◆ Requirement ◆
Each line in the records that mentions the word "Edit" needs to be listed.

+++ Records

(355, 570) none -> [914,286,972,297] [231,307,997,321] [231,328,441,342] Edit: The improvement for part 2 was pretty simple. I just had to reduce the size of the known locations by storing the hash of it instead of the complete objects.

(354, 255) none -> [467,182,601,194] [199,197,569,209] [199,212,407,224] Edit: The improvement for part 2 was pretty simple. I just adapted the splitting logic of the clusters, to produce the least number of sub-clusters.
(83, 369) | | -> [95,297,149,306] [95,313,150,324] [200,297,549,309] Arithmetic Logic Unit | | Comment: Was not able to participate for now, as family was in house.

++++++
+++ Records

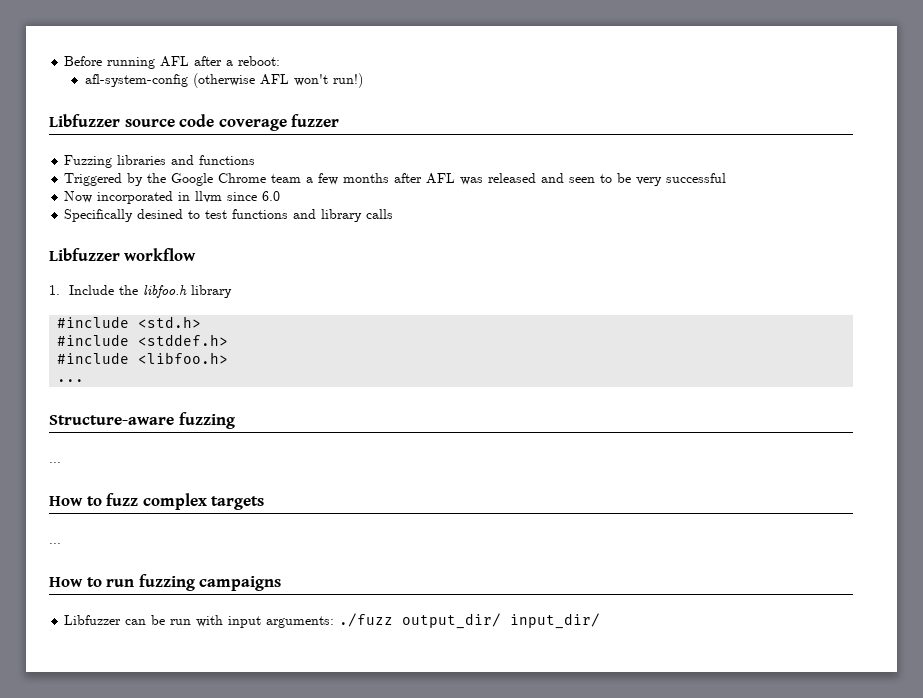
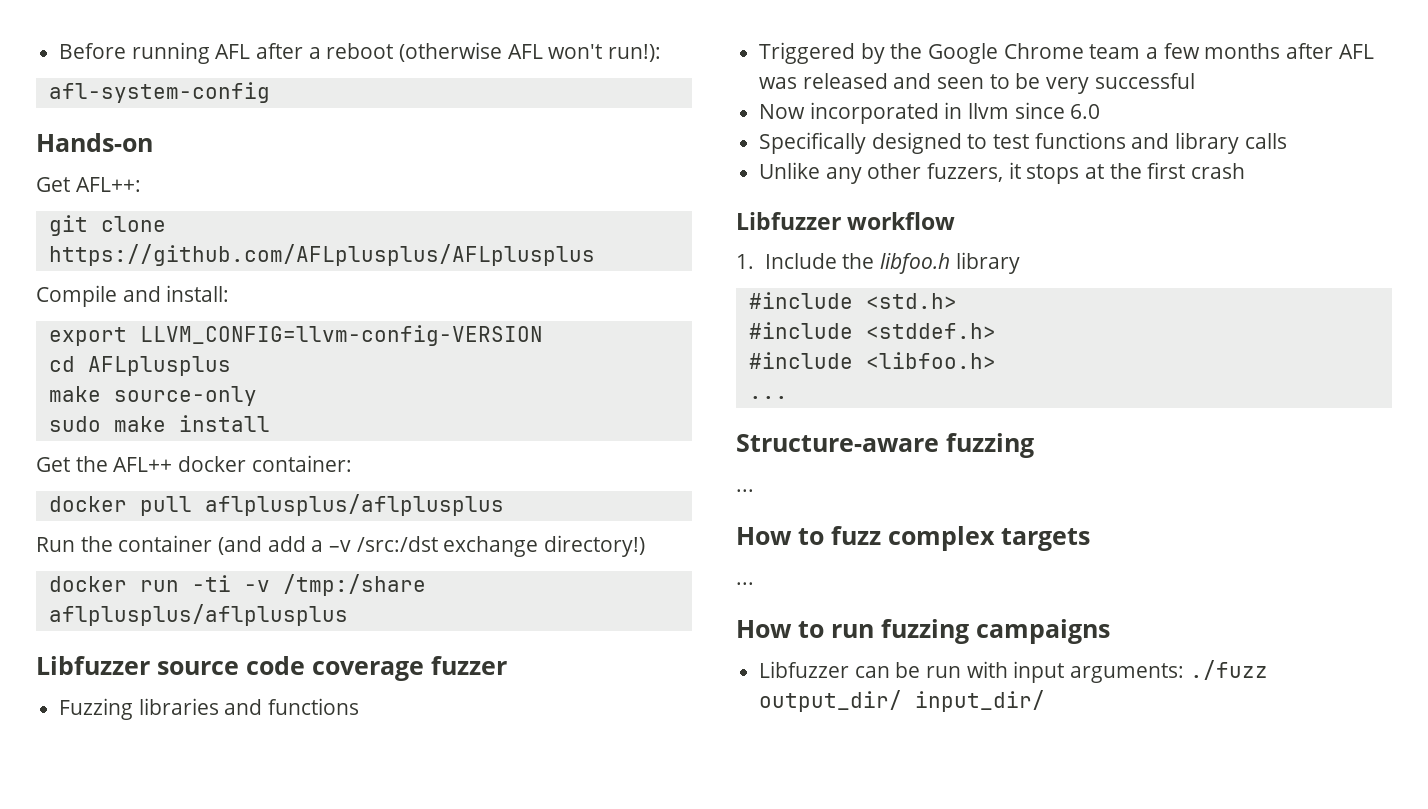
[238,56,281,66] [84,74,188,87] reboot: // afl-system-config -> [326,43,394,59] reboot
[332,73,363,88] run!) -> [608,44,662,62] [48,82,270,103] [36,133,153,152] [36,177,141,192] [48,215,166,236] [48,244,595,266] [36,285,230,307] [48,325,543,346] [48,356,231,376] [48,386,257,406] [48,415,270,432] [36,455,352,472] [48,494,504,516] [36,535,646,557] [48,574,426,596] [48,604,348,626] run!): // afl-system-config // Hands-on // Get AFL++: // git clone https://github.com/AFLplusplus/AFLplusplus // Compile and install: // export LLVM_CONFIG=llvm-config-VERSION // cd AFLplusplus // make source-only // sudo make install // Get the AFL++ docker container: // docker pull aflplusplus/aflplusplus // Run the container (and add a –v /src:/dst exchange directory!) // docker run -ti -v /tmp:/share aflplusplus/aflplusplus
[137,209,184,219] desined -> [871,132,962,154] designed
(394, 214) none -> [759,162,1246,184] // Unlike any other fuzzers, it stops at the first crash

++++++

◆ Exercise answer ◆
(355, 570) none -> [914,286,972,297] [231,307,997,321] [231,328,441,342] Edit: The improvement for part 2 was pretty simple. I just had to reduce the size of the known locations by storing the hash of it instead of the complete objects.
(354, 255) none -> [467,182,601,194] [199,197,569,209] [199,212,407,224] Edit: The improvement for part 2 was pretty simple. I just adapted the splitting logic of the clusters, to produce the least number of sub-clusters.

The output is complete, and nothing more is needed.